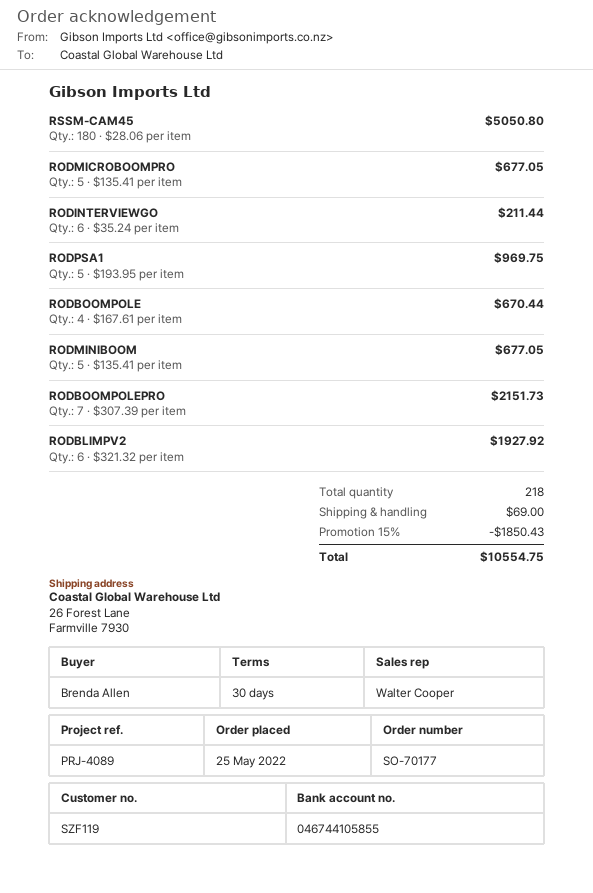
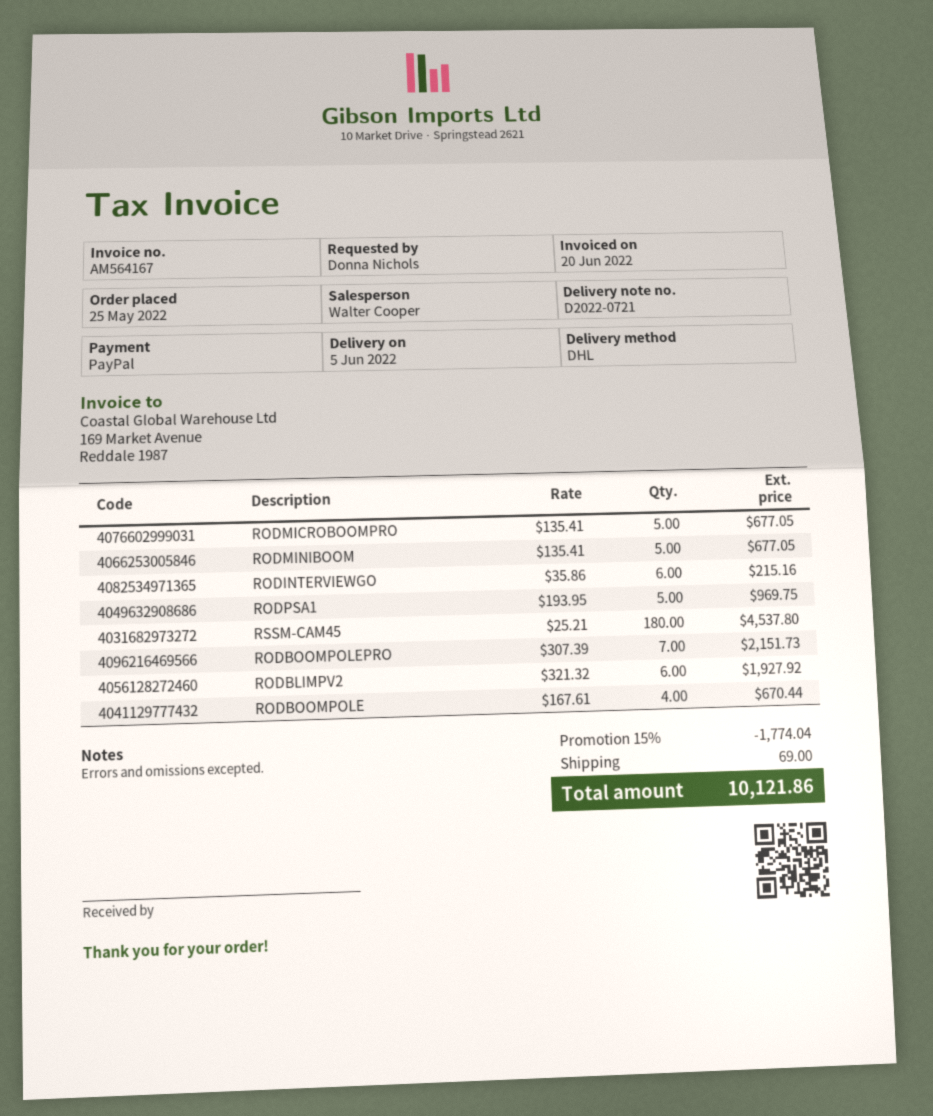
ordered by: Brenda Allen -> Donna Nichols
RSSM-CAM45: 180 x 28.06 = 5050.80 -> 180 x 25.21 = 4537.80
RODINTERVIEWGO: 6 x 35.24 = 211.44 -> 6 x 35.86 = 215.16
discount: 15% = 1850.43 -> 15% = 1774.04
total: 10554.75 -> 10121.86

□ □ □

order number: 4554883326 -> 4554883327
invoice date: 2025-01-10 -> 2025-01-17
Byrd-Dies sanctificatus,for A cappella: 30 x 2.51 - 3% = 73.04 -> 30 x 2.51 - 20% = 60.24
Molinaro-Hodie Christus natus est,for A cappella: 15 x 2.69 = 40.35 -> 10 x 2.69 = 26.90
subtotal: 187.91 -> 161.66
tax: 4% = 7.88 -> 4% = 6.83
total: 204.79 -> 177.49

□ □ □

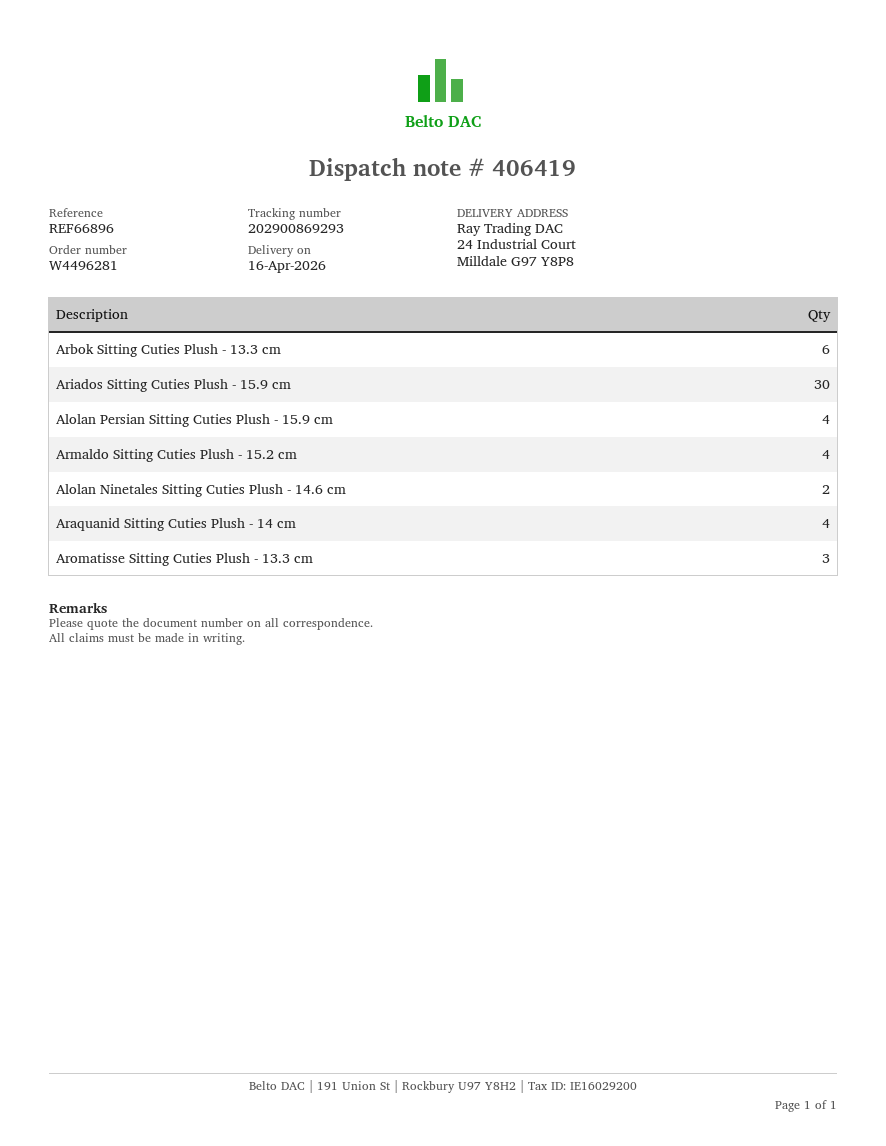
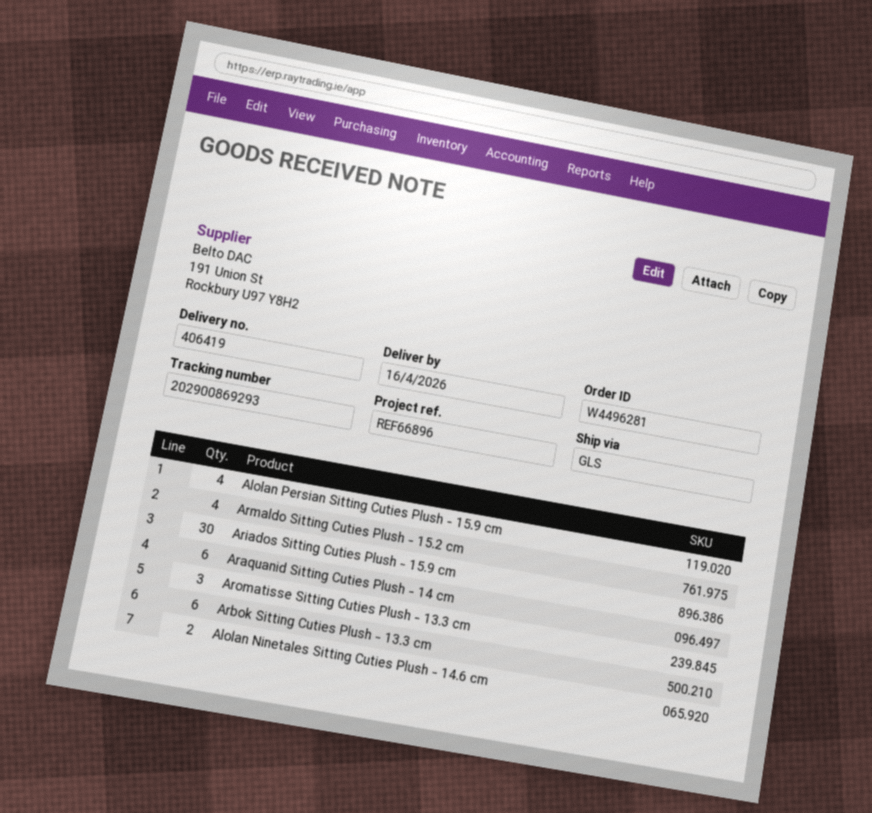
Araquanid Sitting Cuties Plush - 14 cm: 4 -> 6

□ □ □

→ **WHAT IS NEEDED**
Among the entries above, copy exactly only the lines starting with the one containing "Byrd-Dies sanctificatus,for A" and going through the one containing "total: 204.79 -> 177.49", both ends included.

→ **OUTPUT OF THE EXERCISE**
Byrd-Dies sanctificatus,for A cappella: 30 x 2.51 - 3% = 73.04 -> 30 x 2.51 - 20% = 60.24
Molinaro-Hodie Christus natus est,for A cappella: 15 x 2.69 = 40.35 -> 10 x 2.69 = 26.90
subtotal: 187.91 -> 161.66
tax: 4% = 7.88 -> 4% = 6.83
total: 204.79 -> 177.49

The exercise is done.